Server-i kainat efendimiz “asm” buyuruyor“İnsanların en hayırlısı onlara en faydalı olandır."[1] Teknolojiyi zirveye götürenler ve medeniyeti dünyaya saçanlar için bir ümit yok mu diyenlere ,münevver kardeşlerimiz Hz.Bediüzzamanın şu tespitini götürüyorlar ve çokları bunun karşısında Müslüman oluyorlar ; “Fakat kâfir, kendi ameliyle bu duruma kesb-i istihkak etmişse de, amelinin cezasını çektikten sonra, ateşle bir nevi ülfet peyda eder ve evvelki şiddetlerden azade olur. O kâfirlerin dünyada yaptıkları a'mal-i hayriyelerine mükafaten, şu merhamet-i İlahiyeye mazhar olduklarına dair işarat-ı hadisiye vardır. ” [2]
Hz.Bediüzzaman tembih ve sözleri yalnız Türkiye için değil bütün alem-i beşeriyet için, bakın ne eder ; “Evet, yolculara seyahat için vesika vermek bir vazife olduğu gibi, ebed tarafına giden yolculara da hem vesika, hem o zulümatlı yolda nur vermek öyle bir vazifedir ki, hiçbir vazife o vazife kadar ehemmiyetli değildir. Böyle bir vazifenin inkârı, ölümün inkârıyla ve hergün el-mevtü hakkun dâvâsını, cenazelerinin mührüyle imza edip tasdik eden otuz bin şahidin şehadetini tekzip ve inkâr etmekle olur. ” [3]

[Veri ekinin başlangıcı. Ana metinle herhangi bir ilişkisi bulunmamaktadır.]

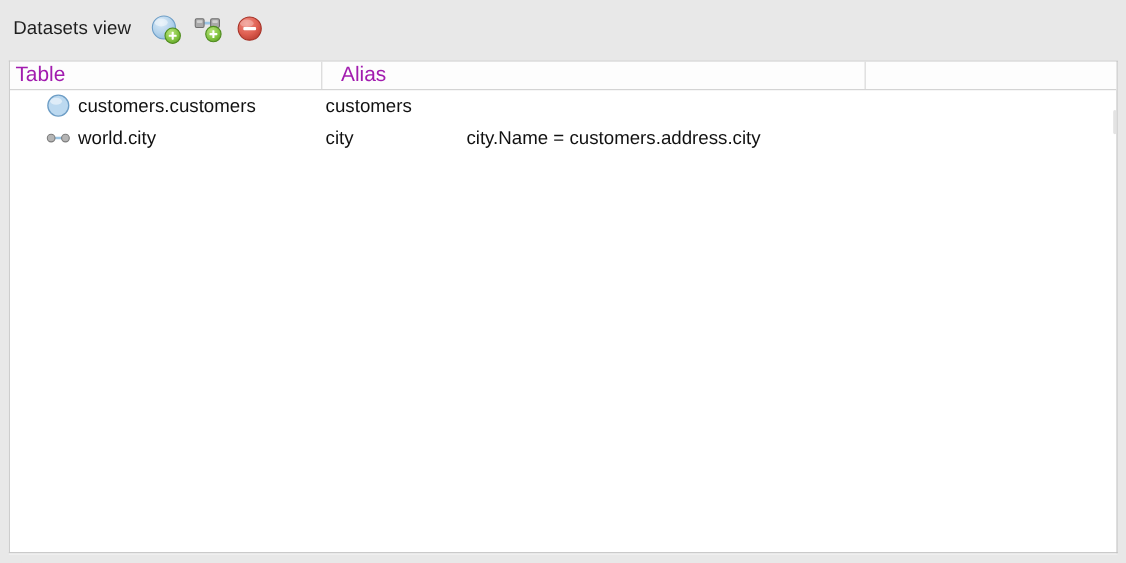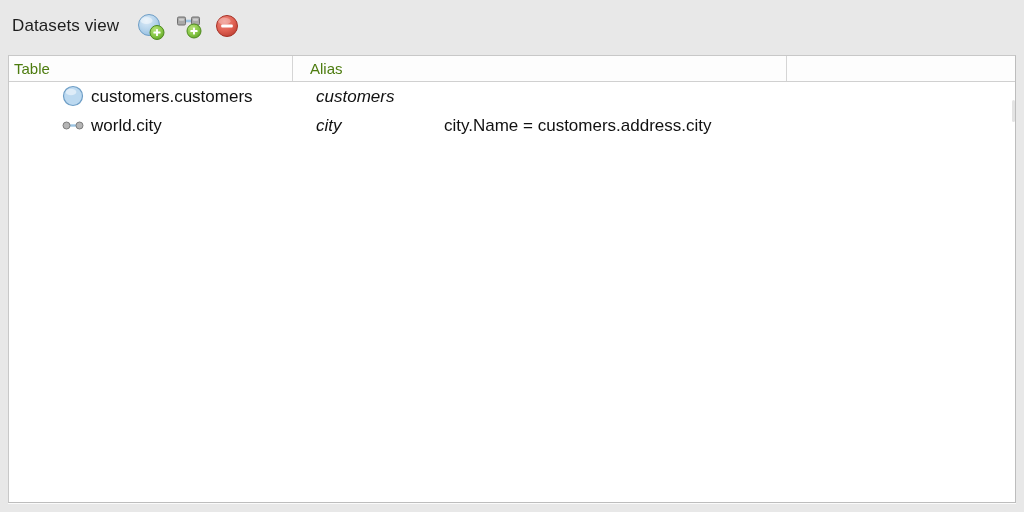--- a/index.html
+++ b/index.html
@@ -86,8 +86,8 @@
     top: 0;
     height: 25px;
     line-height: 25px;
-    font-size: 15px;
-    color: #4d7c0f;
+    font-size: 19px;
+    color: #a21caf;
     padding-left: 5px;
     box-sizing: border-box;
     white-space: nowrap;

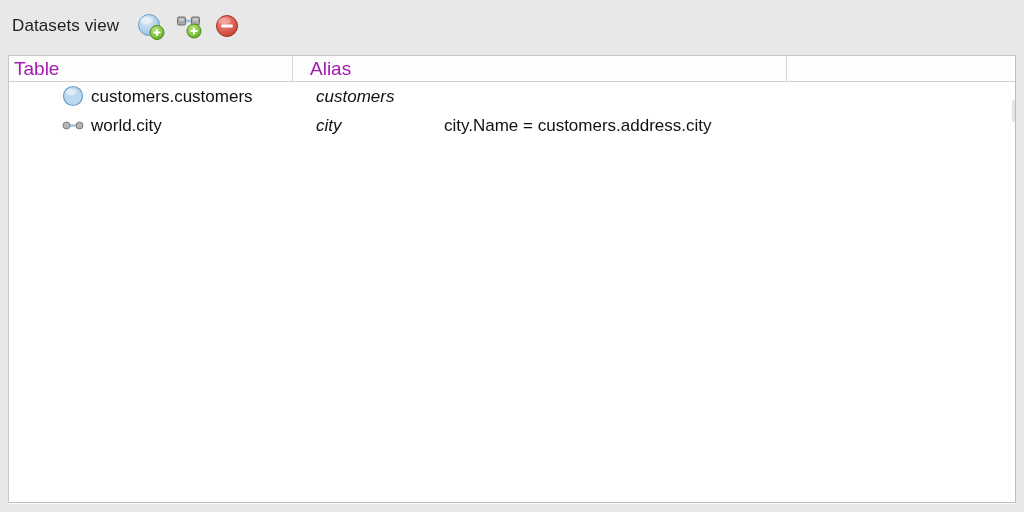--- a/index.html
+++ b/index.html
@@ -109,7 +109,6 @@
   .row {
     position: relative;
     height: 29px;
-    margin-left: 20px;
   }
   .cell {
     position: absolute;

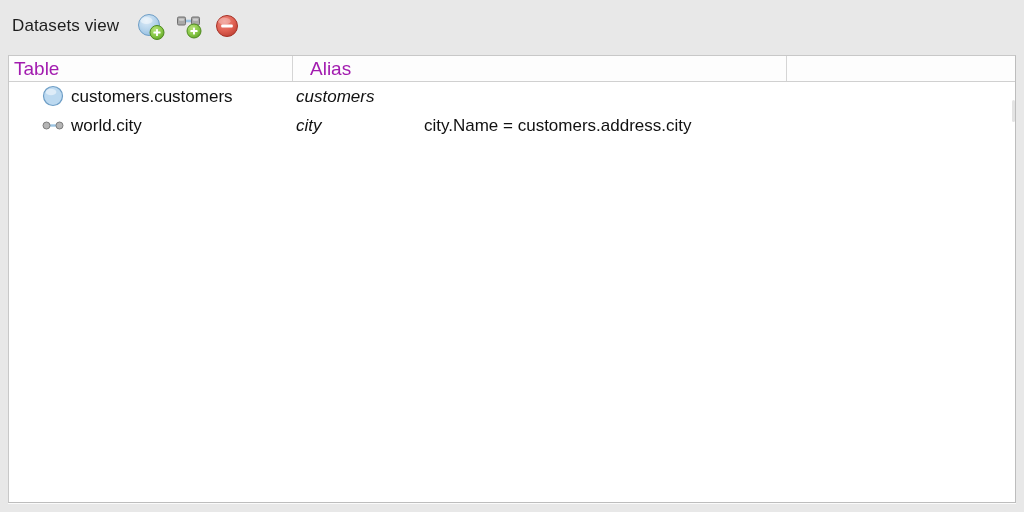--- a/index.html
+++ b/index.html
@@ -122,7 +122,7 @@
     overflow: hidden;
   }
   .cell-table  { left: 0px;   width: 283px; padding-left: 26px; }
-  .cell-alias  { left: 287px; width: 127px; font-style: italic; }
+  .cell-alias  { left: 287px; width: 127px; }
   .cell-joined { left: 415px; width: 363px; }
 
   .row-icon {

İşte bu sırlar ve hakikatler şemsiyesi altında ,her birisi bir kahraman olarak batı dünyasının içlerinde bütün şartları zorlayarak büyük bir azim ve fedakarlık içinde hizmetlerine devam etmektedirler.Türkiye’mizin aziz topraklarından buralara gelenler dinlerini muhafazanın dışında örf adet ve geleneklerini de yaptıkları sosyal faaliyetlerle göstermektedirler.Bunları yakından görmek için ve bir ses vermek için bizleri de buralara davet etmekte ve seminer ,sohbet ve konferans zeminlerini hazırlamaktadırlar..2
8 sivil toplum kuruluşunun başkanlığını yapan ve Lahey deki Belediye meclis üyeliği için çalışan ve çeşitli sahalarda konferanslar tertipleyen Yadin Karabulut beyde bunlardan birisi..Nusret Çelenkler de böyle,İdrisler ,Bayramlar,Ali hocalar ,Ender' ler Ahmedler ,Nur Muhammedler de böyle ve daha sayısız isimsiz kahramanlar Her anı seminer sohbet ve konferansla geçen Lahey kentinden binler selamlar
[1] Keşfü'l-Hafâ, 2: 463; El-Münâvî, Feyzü'l-Kadîr, 3:481, No. 4044. ( H.Ş.)